#### [Brief]
With the pictures left out, reproduce exactly the lines from the one containing "text: Глава ->" through the final line of the entries.

#### [Records for this task]

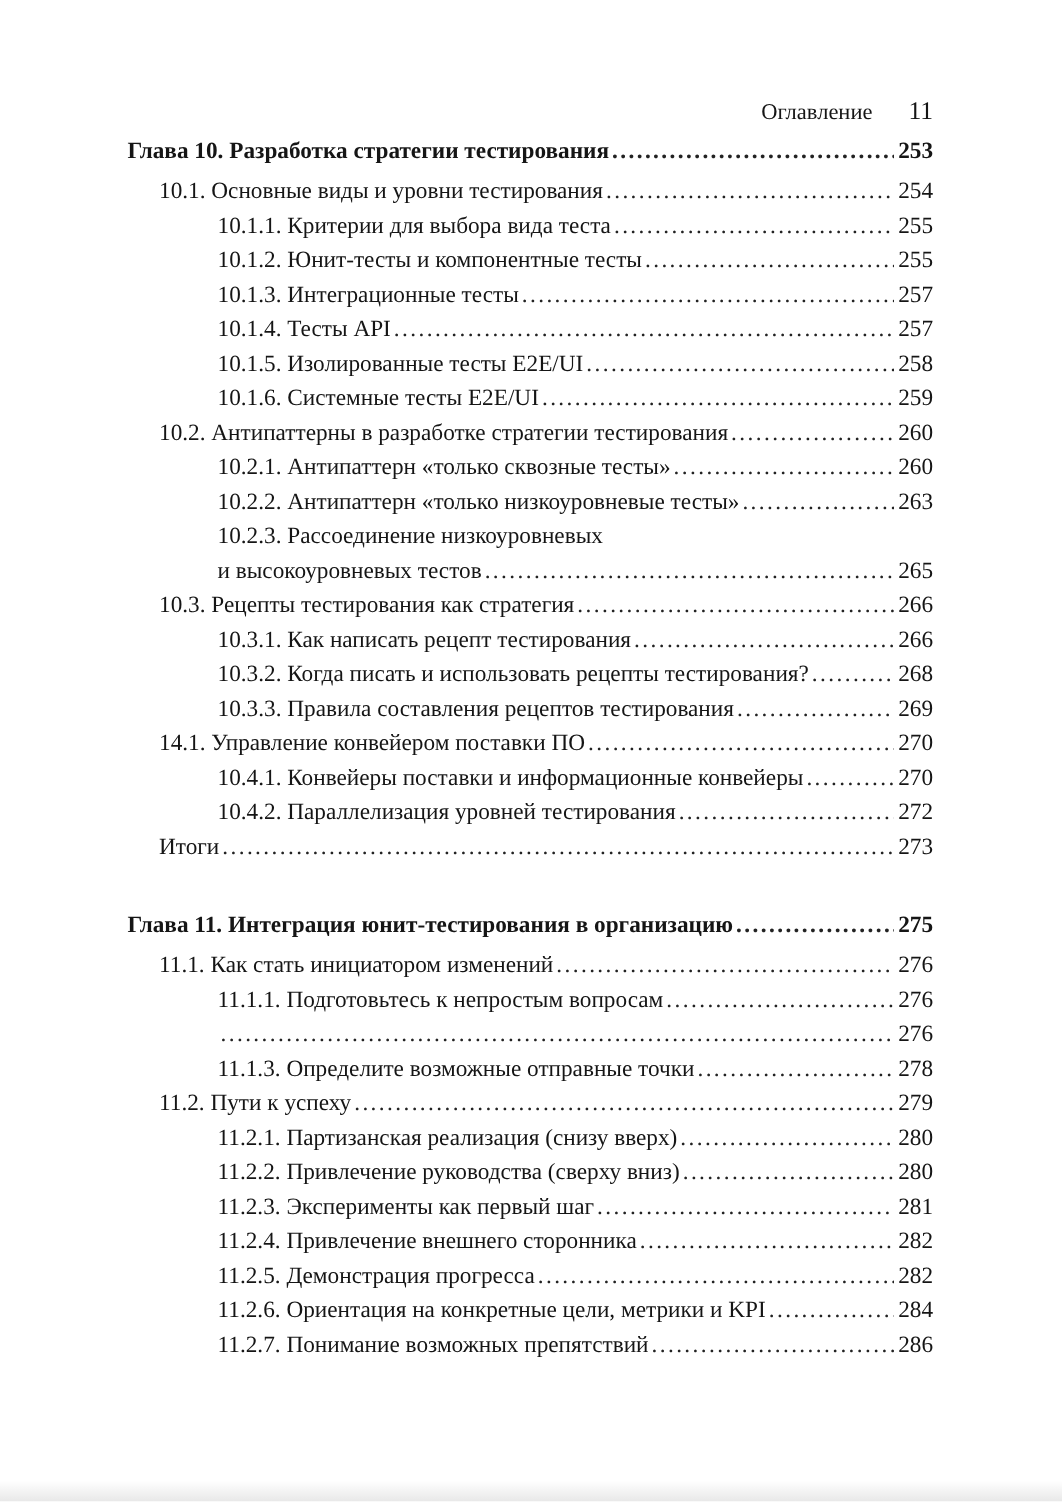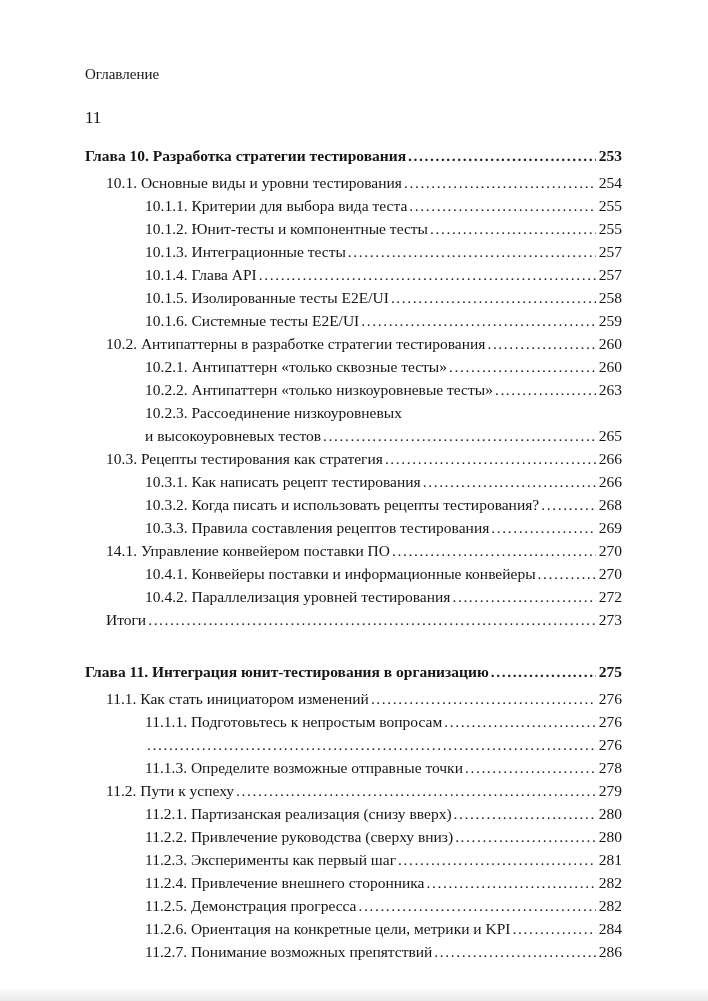"Оглавление" .running-header { flex-direction: column -> none }
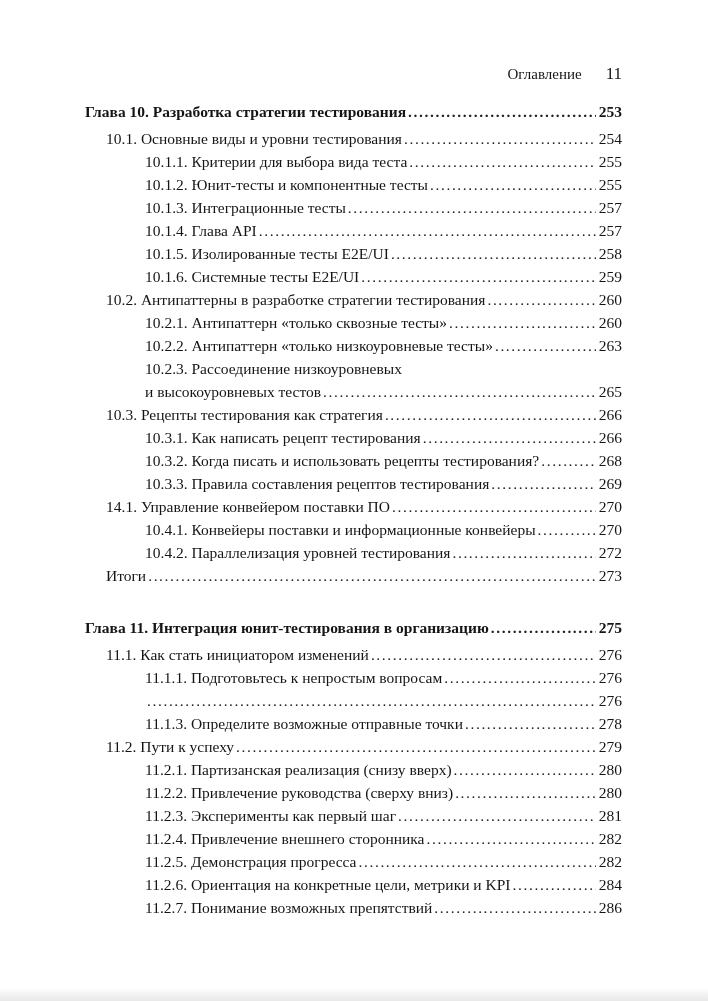"Глава 10. Разработка стратегии" .toc-entry.level-0:first-child { margin-top: 16px -> 4px }
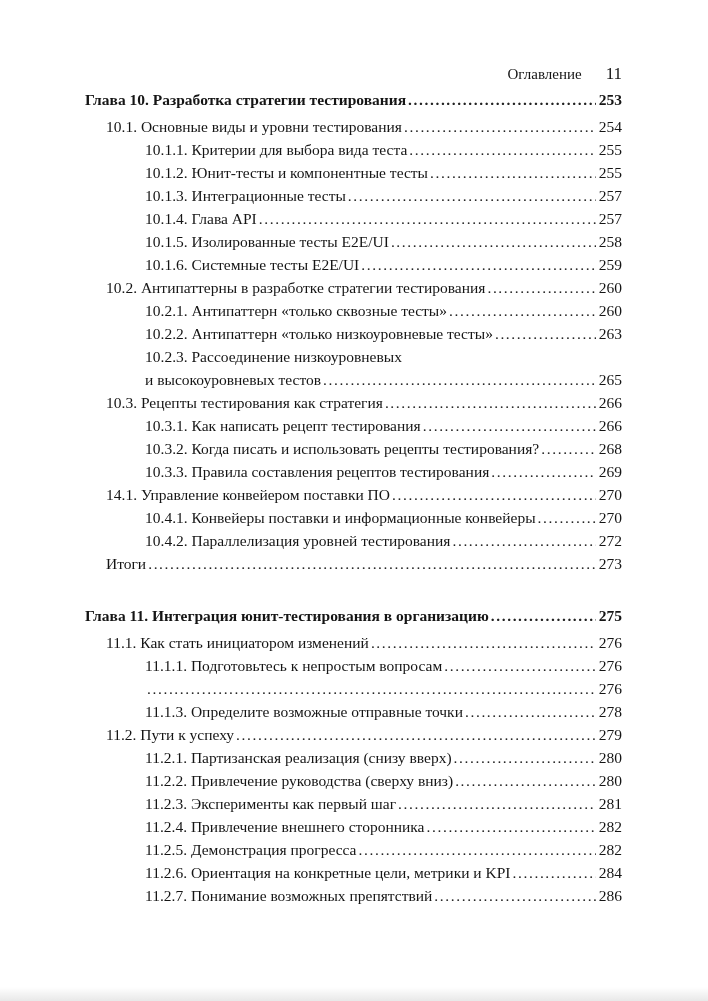"10.1.4. Глава API" span.label { text: Глава -> Тесты }
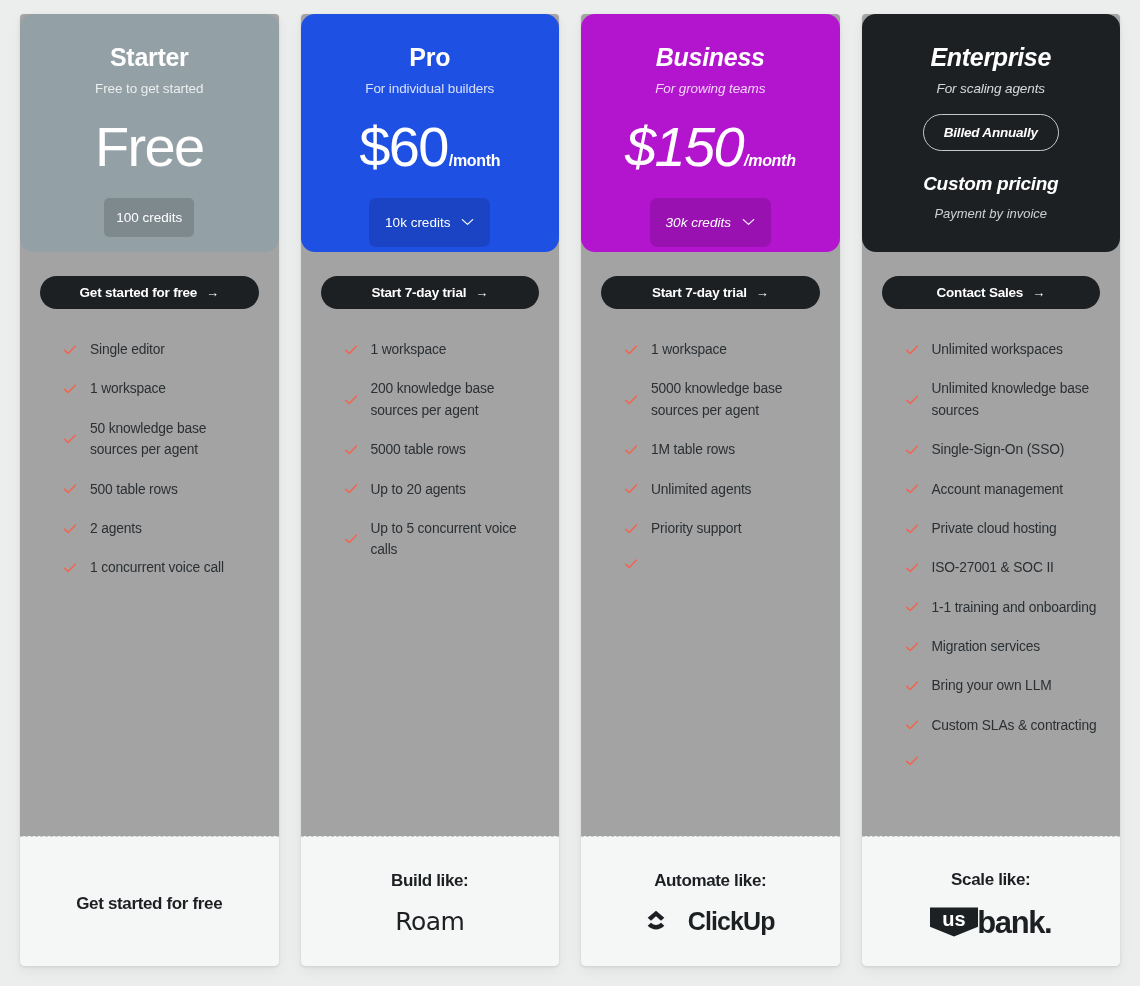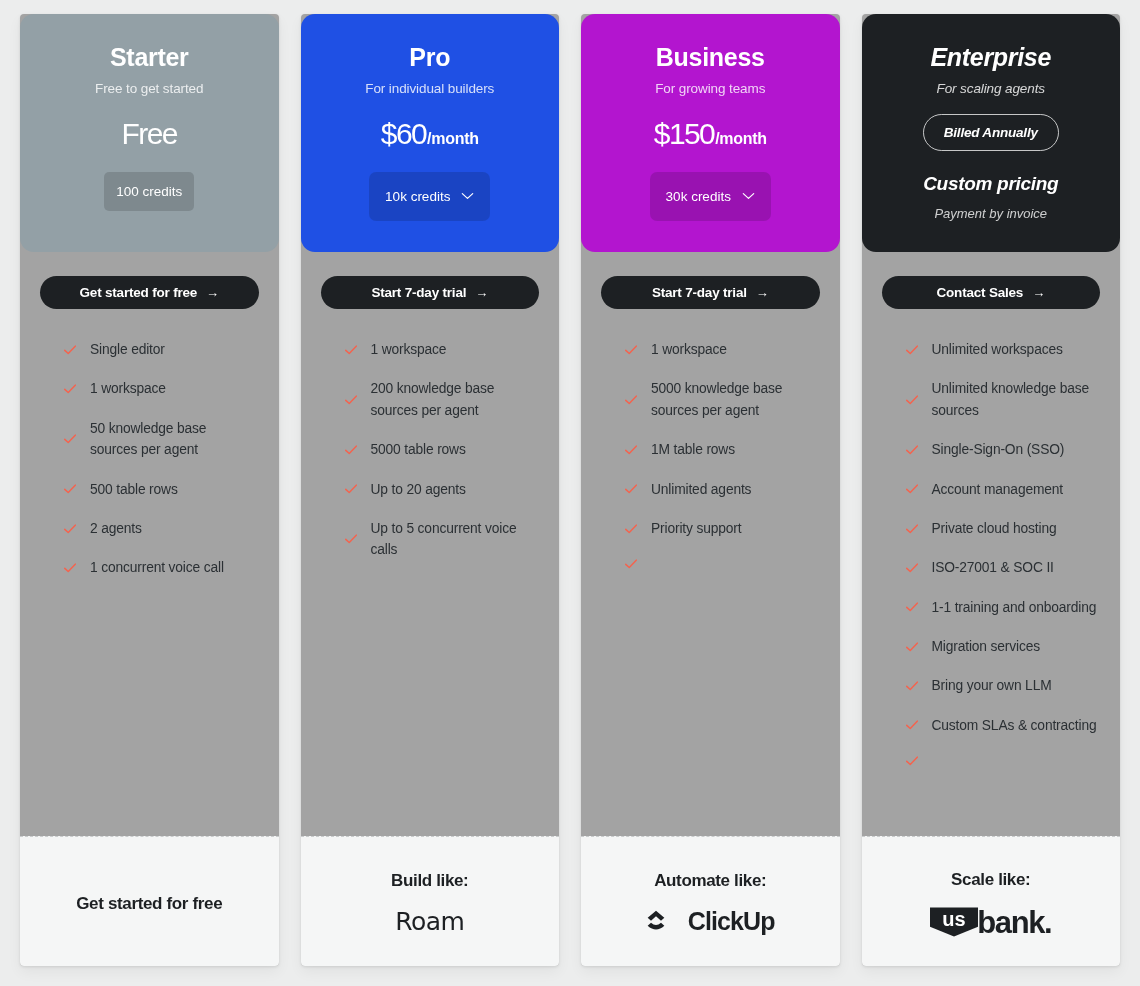"Business" div.card-header { font-style: none -> italic }
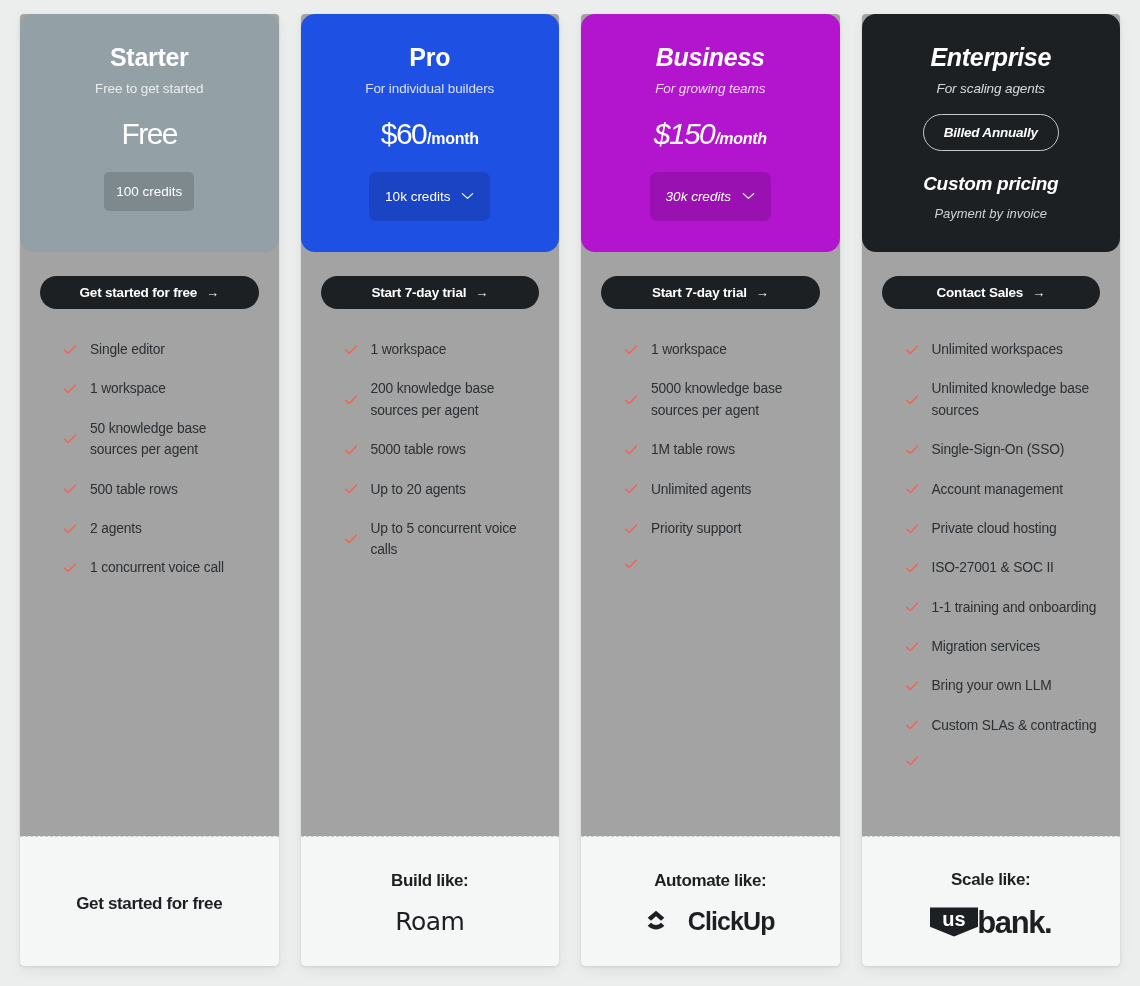"Free" .price-amount { font-size: 30px -> 56px }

#### [Task output]
"10.1.4. Глава API" span.label { text: Глава -> Тесты }
"Business" div.card-header { font-style: none -> italic }
"Free" .price-amount { font-size: 30px -> 56px }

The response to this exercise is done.